With respect to the cause of action on which the plaintiffs demand judgment that they recover of the defendants the sum of $125.35, the plaintiffs allege “that on or about 10 May, 1931, the plaintiffs discovered that their lands were advertised for sale as aforesaid, and immediately communicated with the defendant Sheldon M. Eoper, agent and attorney for Prudential Insurance Company, and protested against the exposure of their farm for sale; that the said Sheldon M. Eoper, acting as attorney and agent for said defendant, informed the plaintiffs that the sale would be made at the time and place as advertised unless the plaintiffs paid to him the sum of $125.35, covering a commissioner’s fee and the costs of advertisement; and that plaintiffs, not being advised of their rights, and relying upon the correctness and uprightness of the statements of the said Sheldon M. Eoper, procured and caused to be paid over to him as attorney and agent of the Prudential Insurance Company the sum of $125.35, and that by reason of said payment of money wrongfully and fraudulently exacted as aforesaid from the plaintiffs by the said Sheldon M. Eoper, attorney and agent for his codefendant, the said sale was abandoned.”
It appears from this allegation that the sum of $125.35 was voluntarily paid by the plaintiffs to the defendants. No facts are alleged *559tending to show that the payment was induced by fraud on the part of the defendants, or by any mistake on the part of the plaintiffs. Upon payment of the sum agreed upon by the parties, the sale was called off. It is manifest that plaintiffs are not now entitled to recover of the defendants the sum which they paid voluntarily, and for which they have received the consideration agreed upon.
With respect to the cause of action on which the plaintiffs demand judgment that they recover of the defendants damages in the sum of $5,000, the plaintiffs allege “that the defendants in causing the lands of the plaintiffs to be advertised for sale, as set forth in paragraph 5 of this complaint, were acting in a fraudulent, unlawful, and high-handed manner in their disregard of the rights of the plaintiffs and with intent to embarrass and humiliate the plaintiffs; that said unwarranted advertisement of plaintiffs’ said lands was due, as plaintiffs believe and allege, to the determination and desire of the defendants to embarrass and harass the plaintiffs, and to improperly, unlawfully, and fraudulently exact and extort from plaintiffs the said sum of $125.35.”
It appears from the allegations of the complaint that defendants had a right in law and in equity to cause the lands of the plaintiffs to be advertised for sale by the trustee in the deed of trust, which plaintiffs had executed to secure their note to the defendant, the Prudential Insurance Company.
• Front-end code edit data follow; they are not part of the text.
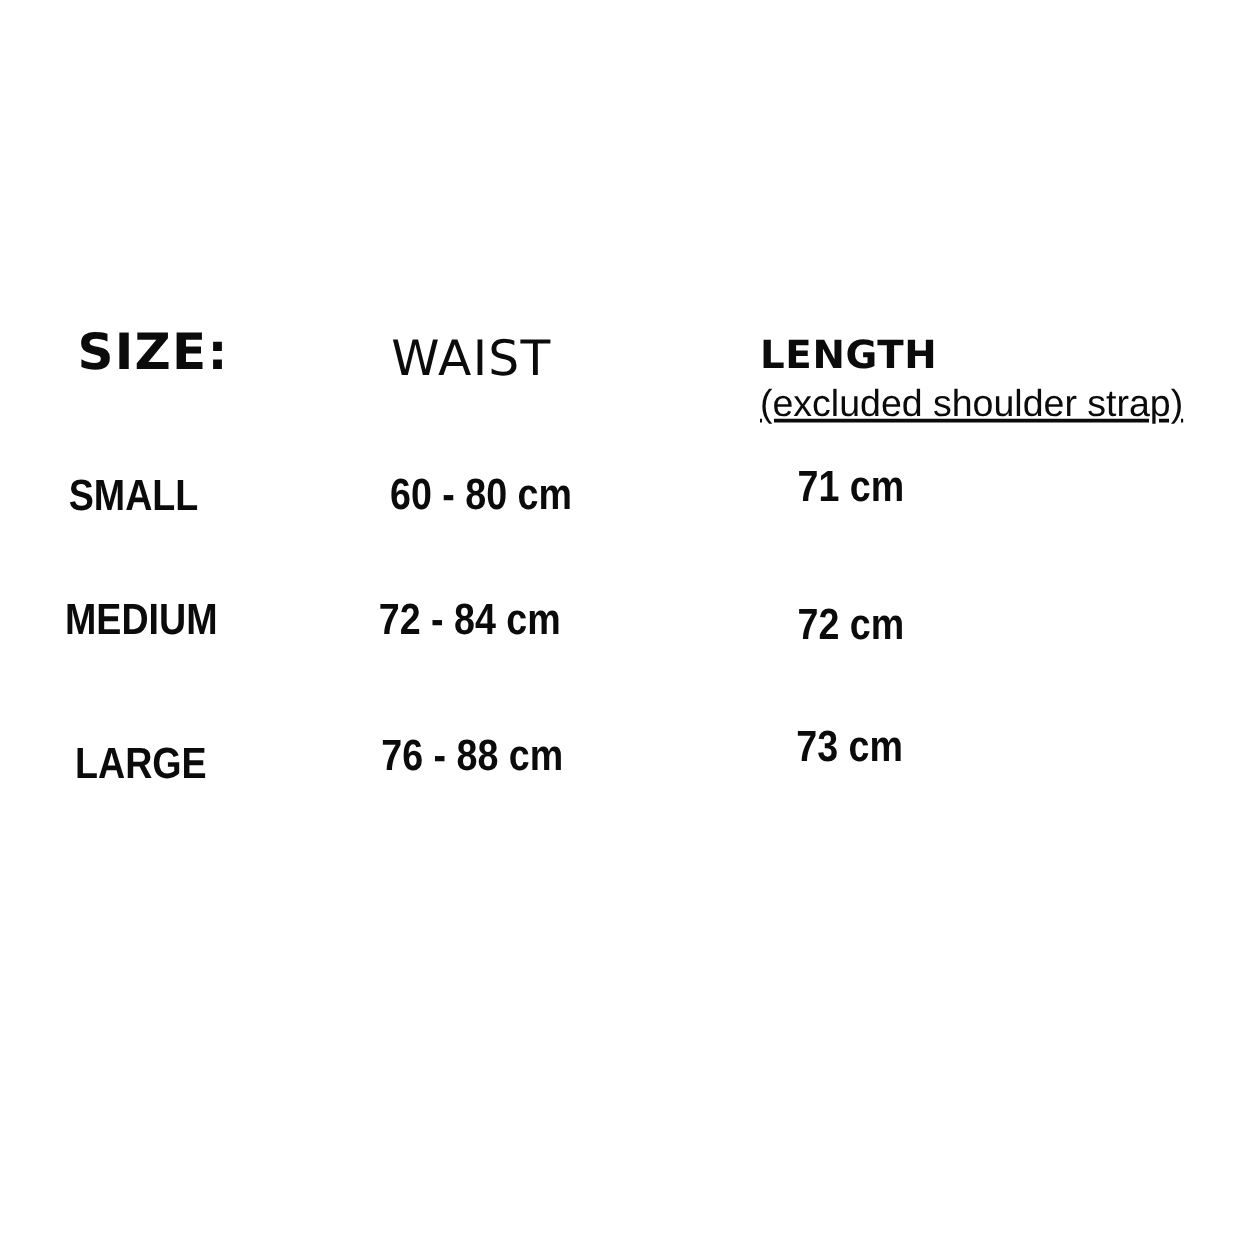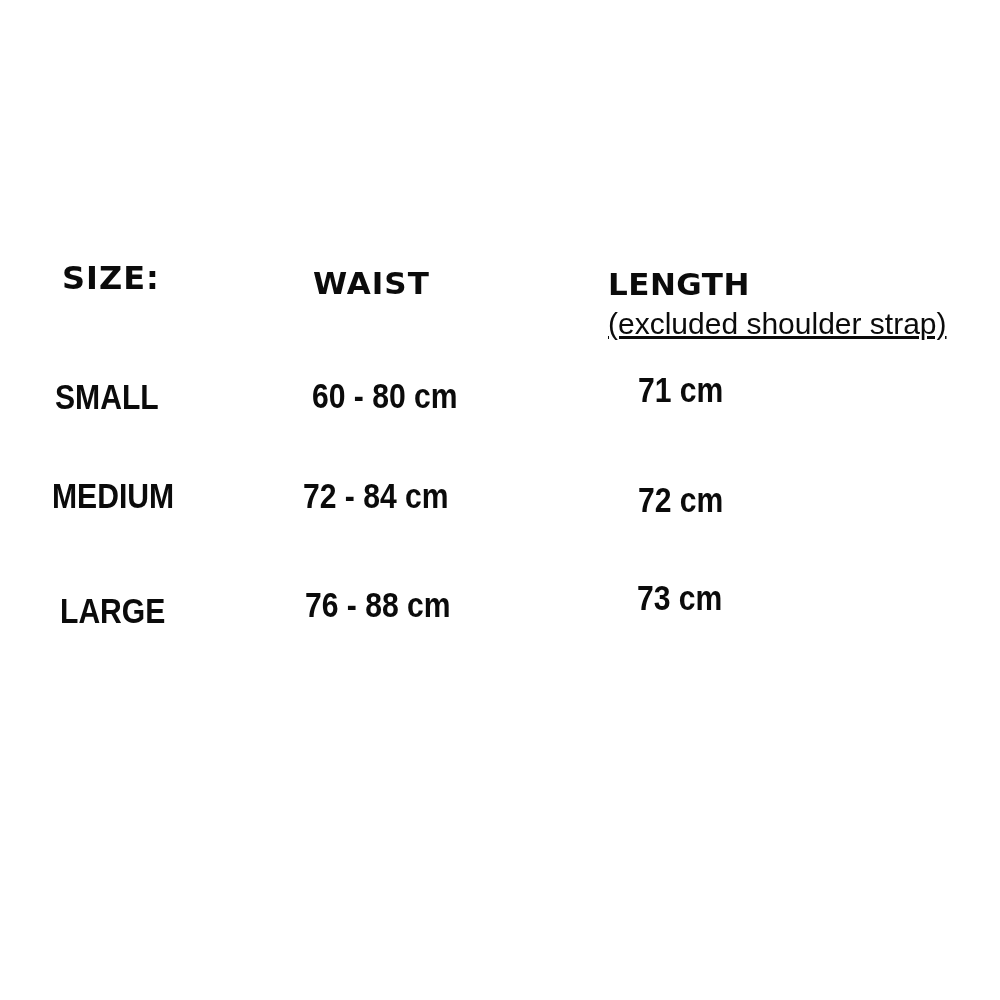--- a/index.html
+++ b/index.html
@@ -18,26 +18,26 @@
   }
   .cell {
     position: absolute;
     white-space: nowrap;
     line-height: 1;
     transform-origin: left top;
   }
   
   .h-size {
     left: 62px; top: 262px;
-    font-size: 32px; font-weight: 700;
+    font-size: 40px; font-weight: 700;
     letter-spacing: 1px;
   }
   .h-waist {
     left: 313px; top: 268px;
-    font-size: 31px; font-weight: 700;
+    font-size: 39px; font-weight: 400;
     letter-spacing: 1px;
   }
   .h-length {
     left: 608px; top: 269px;
     font-size: 31px; font-weight: 700;
     letter-spacing: 0.5px;
     text-align: center;
   }
   .h-length-note {
     left: 608px; top: 309px;

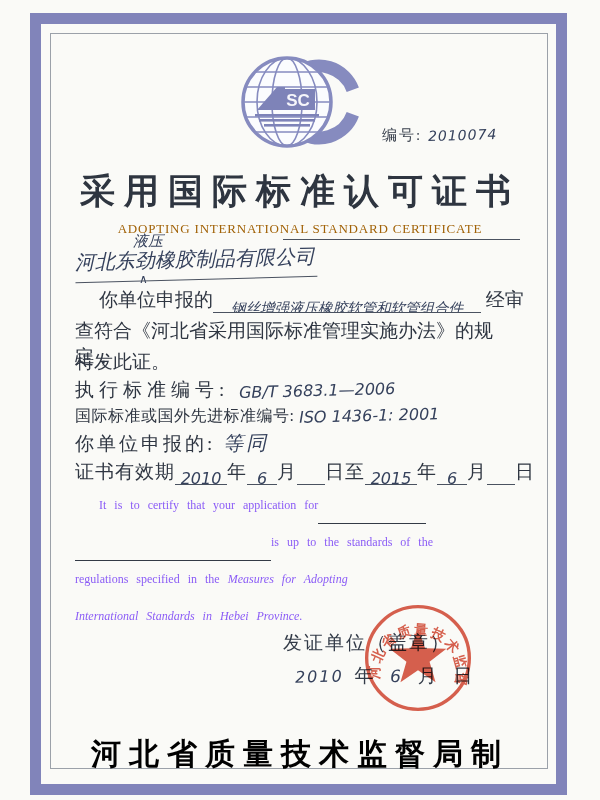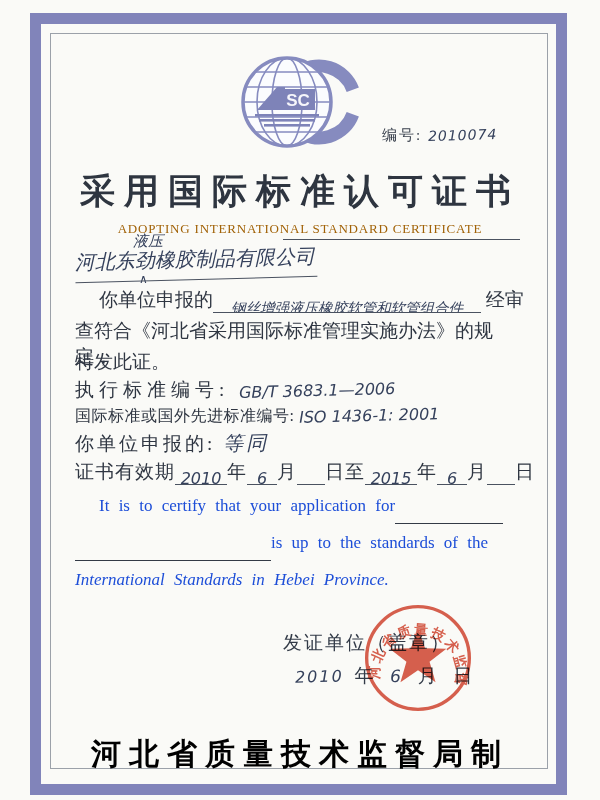--- a/index.html
+++ b/index.html
@@ -35,21 +35,21 @@
   .indent { display:inline-block; width:24px; }
   .product-blank { width:268px; font-size:14.5px; white-space:nowrap; overflow:hidden; }
 
   .field { left:75px; font-size:19px; color:#2f3642; }
   .f-standard { top:377px; letter-spacing:5px; }
   .f-intl { top:406px; font-size:16px; letter-spacing:0.5px; }
   .f-consist { top:430px; letter-spacing:3px; }
   .f-valid { top:459px; letter-spacing:1px; }
   .val { letter-spacing:0; font-size:16px; }
 
-  .english { left:75px; top:487px; width:455px; font-size:17px; line-height:37px; color:#1d4ed8; word-spacing:5px; }
+  .english { left:75px; top:487px; width:455px; font-size:12px; line-height:37px; color:#8b5cf6; word-spacing:5px; }
   .english .blank { border-color:#333a46; }
 
   .issue-unit { left:283px; top:630px; font-size:19px; letter-spacing:2px; }
   .issue-date { left:295px; top:663px; font-size:19px; letter-spacing:6px; }
   .seal-svg { position:absolute; left:348px; top:583px; mix-blend-mode:multiply; opacity:0.9; }
 
   .footer { top:734px; font-size:30px; font-weight:bold; letter-spacing:8px; color:#000000; }
 </style>
 </head>
 <body>
@@ -115,20 +115,21 @@
     <span class="hw hw-rot" style="font-size:20px;">等同</span>
   </div>
 
   <div class="abs field f-valid">
     <span>证书有效期</span><span class="blank hw val" style="width:52px">2010</span><span>年</span><span class="blank hw val" style="width:30px">6</span><span>月</span><span class="blank" style="width:28px"></span><span>日至</span><span class="blank hw val" style="width:52px">2015</span><span>年</span><span class="blank hw val" style="width:30px">6</span><span>月</span><span class="blank" style="width:28px"></span><span>日</span>
   </div>
 
   <div class="abs english">
     <div><span class="indent"></span><span>It is to certify that your application for</span><span class="blank" style="width:108px"></span></div>
     <div><span class="blank" style="width:196px"></span><span>is up to the standards of the</span></div>
+    <div><span>regulations specified in the</span> <i>Measures for Adopting</i></div>
     <div><i>International Standards in Hebei Province.</i></div>
   </div>
 
   <div class="abs issue-unit">发证单位（盖章）</div>
   <div class="abs issue-date">
     <span class="hw hw-rot" style="font-size:16px; letter-spacing:2px;">2010</span>
     <span>年</span>
     <span class="hw hw-rot" style="font-size:17px;">6</span>
     <span>月</span>
     <span>日</span>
The note was long past due, and plaintiffs’ application for a loan out of which the note was to be paid had been pending for several months, with no assurance to defendants that the application would be approved. If plaintiffs suffered loss by the advertisement of their lands, the defendants were not liable for any damages resulting from such loss. The principle of damnum absque injuria is applicable.
There was no error in the judgment sustaining the demurrer as to the “second cause of action” alleged in the complaint.
There was error in the judgment overruling the demurrer as to the “third cause of action” alleged in the complaint. It follows that the judgment is
Affirmed in plaintiffs’ appeal.
Reversed in defendants’ appeal.
Devin, J., took no part in the consideration or decision of this case.